## Source material
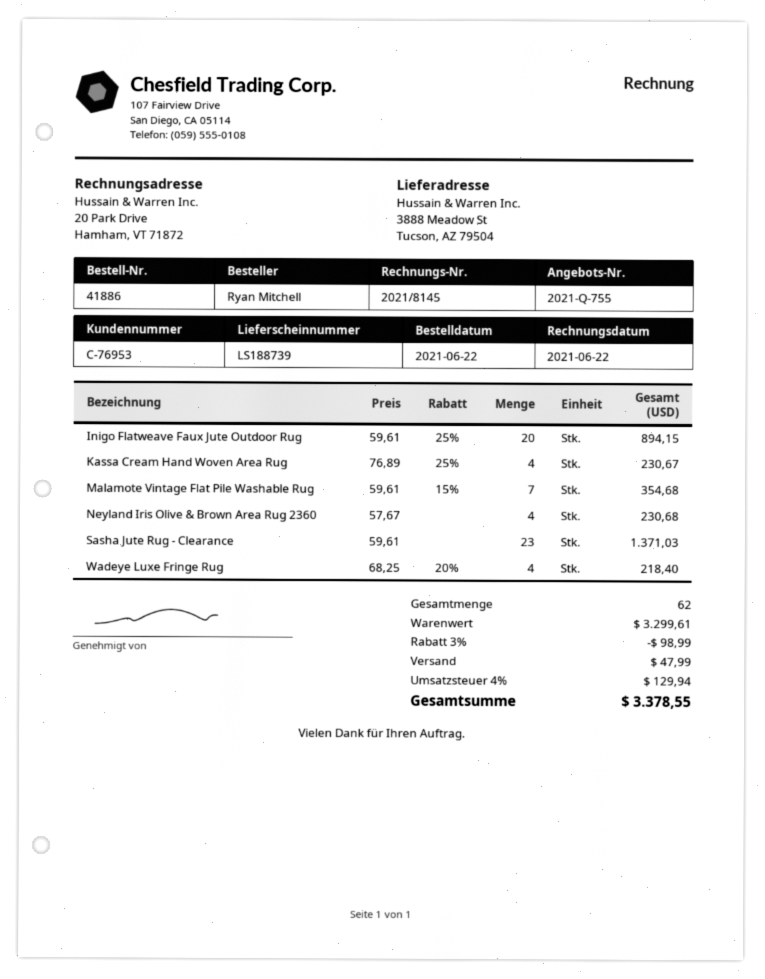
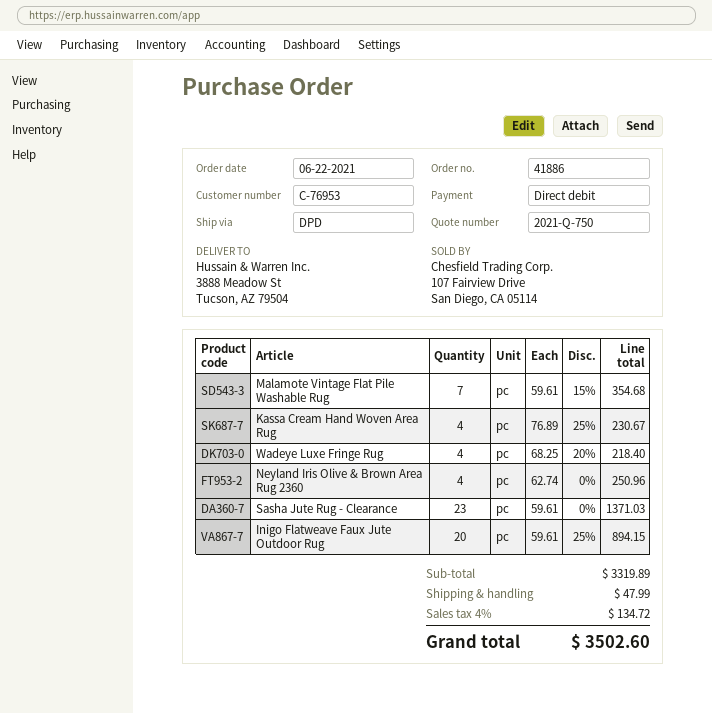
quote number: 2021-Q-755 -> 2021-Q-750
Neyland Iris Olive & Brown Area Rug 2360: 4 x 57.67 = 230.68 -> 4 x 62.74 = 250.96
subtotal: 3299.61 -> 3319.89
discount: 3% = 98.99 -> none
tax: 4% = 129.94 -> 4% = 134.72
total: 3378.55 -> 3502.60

--

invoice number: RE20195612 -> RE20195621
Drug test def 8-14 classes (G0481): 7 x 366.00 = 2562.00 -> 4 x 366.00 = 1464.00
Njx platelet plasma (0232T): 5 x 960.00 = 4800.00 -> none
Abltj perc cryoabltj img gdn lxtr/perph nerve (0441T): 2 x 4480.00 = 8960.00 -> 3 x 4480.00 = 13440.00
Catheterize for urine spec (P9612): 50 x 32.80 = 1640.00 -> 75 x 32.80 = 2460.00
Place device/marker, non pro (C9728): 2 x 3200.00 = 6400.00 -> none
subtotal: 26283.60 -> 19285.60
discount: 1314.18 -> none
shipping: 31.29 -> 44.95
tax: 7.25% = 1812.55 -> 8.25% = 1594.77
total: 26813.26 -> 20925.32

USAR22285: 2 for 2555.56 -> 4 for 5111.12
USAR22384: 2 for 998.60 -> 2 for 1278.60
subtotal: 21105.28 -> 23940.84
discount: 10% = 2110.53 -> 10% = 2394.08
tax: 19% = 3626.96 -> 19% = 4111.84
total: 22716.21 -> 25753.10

## What the task requires
Each line of the data that holds "number" should be copied.

## Result
quote number: 2021-Q-755 -> 2021-Q-750
invoice number: RE20195612 -> RE20195621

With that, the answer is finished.